(Extracted data entries)
──────────

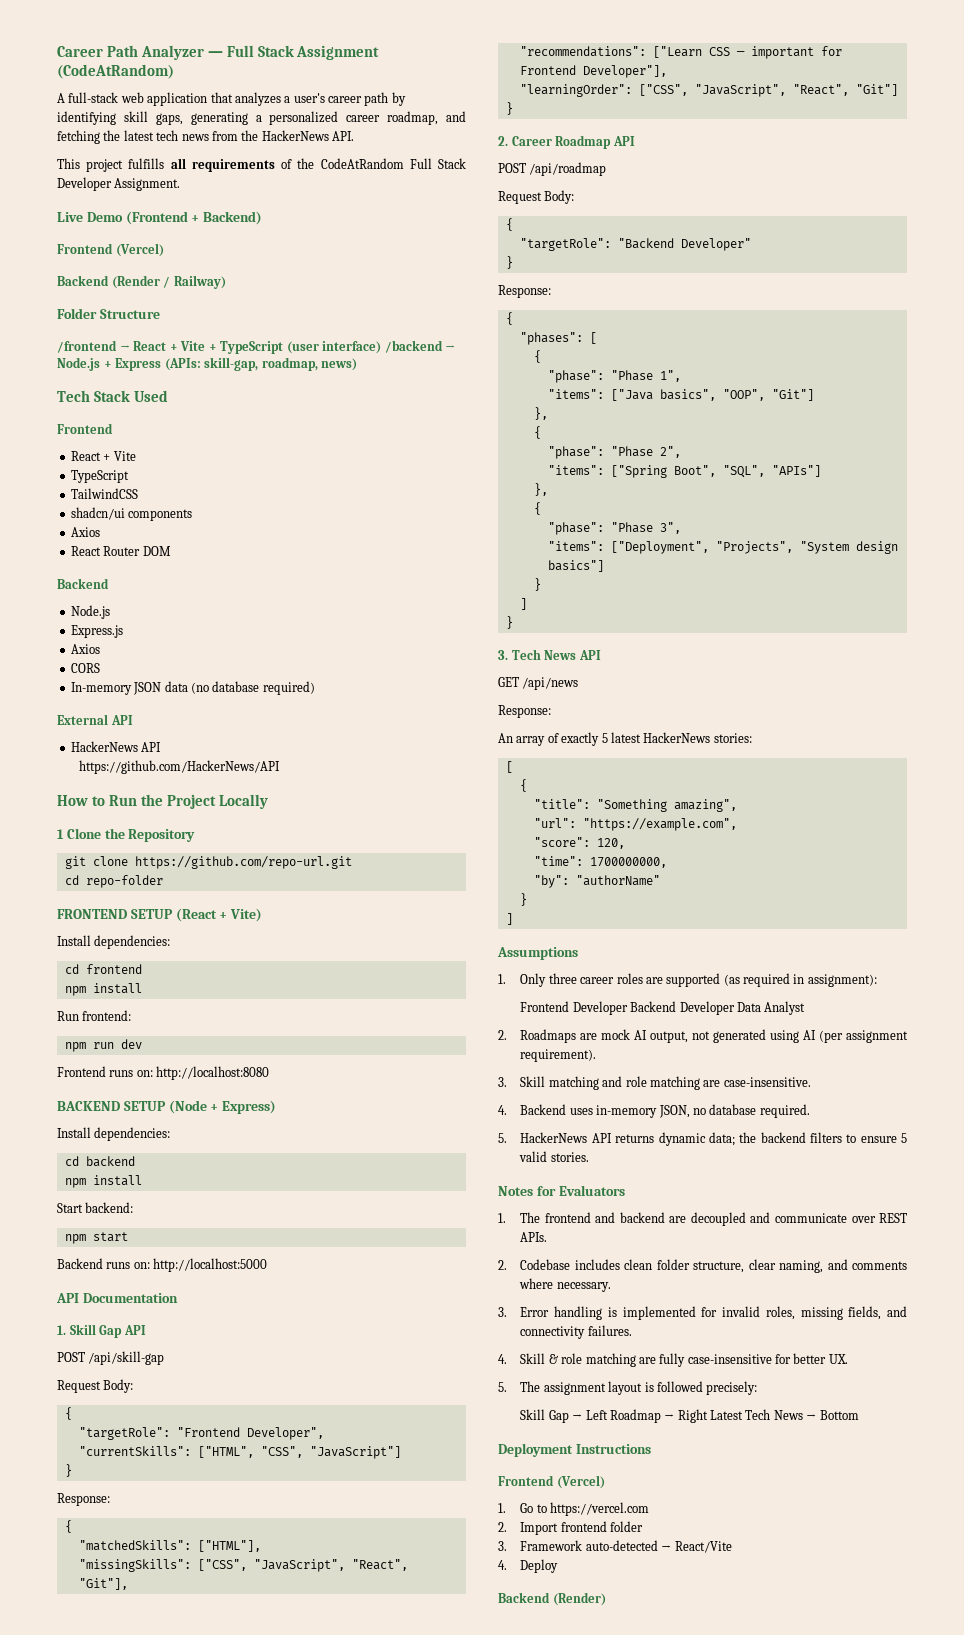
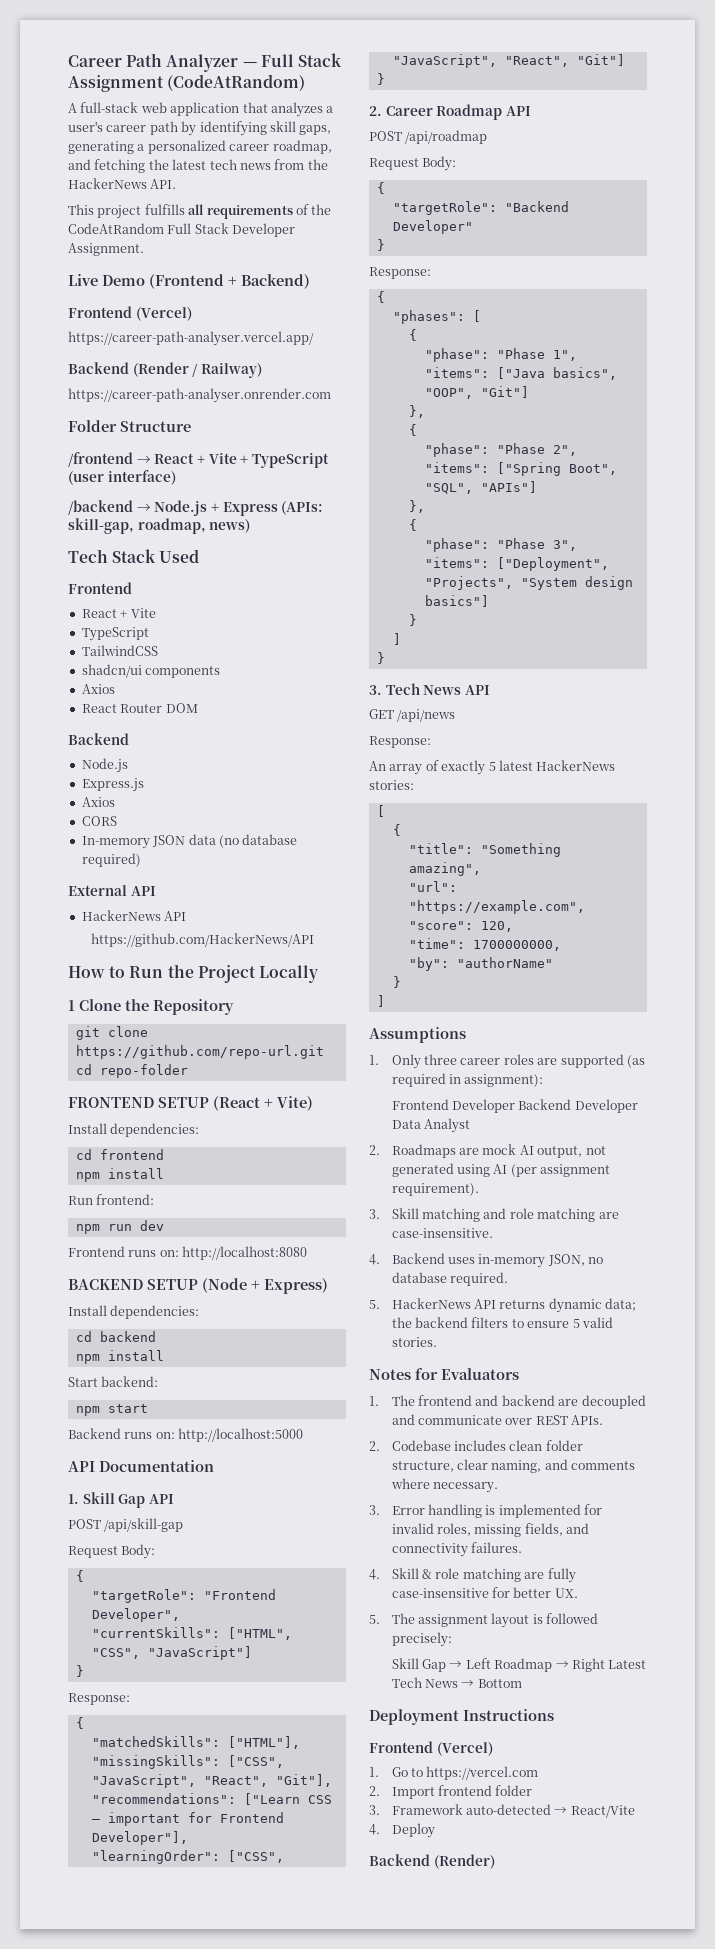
+ https://career-path-analyser.vercel.app/
+ https://career-path-analyser.onrender.com
- /frontend → React + Vite + TypeScript (user interface) /backend → Node.js + Express (APIs: skill-gap, roadmap, news)
+ /frontend → React + Vite + TypeScript (user interface)
+ /backend → Node.js + Express (APIs: skill-gap, roadmap, news)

──────────

## ASSIGNMENT
All lines in the entries above that hold the word "Vite" need to be copied.

## EXERCISE ANSWER
- /frontend → React + Vite + TypeScript (user interface) /backend → Node.js + Express (APIs: skill-gap, roadmap, news)
+ /frontend → React + Vite + TypeScript (user interface)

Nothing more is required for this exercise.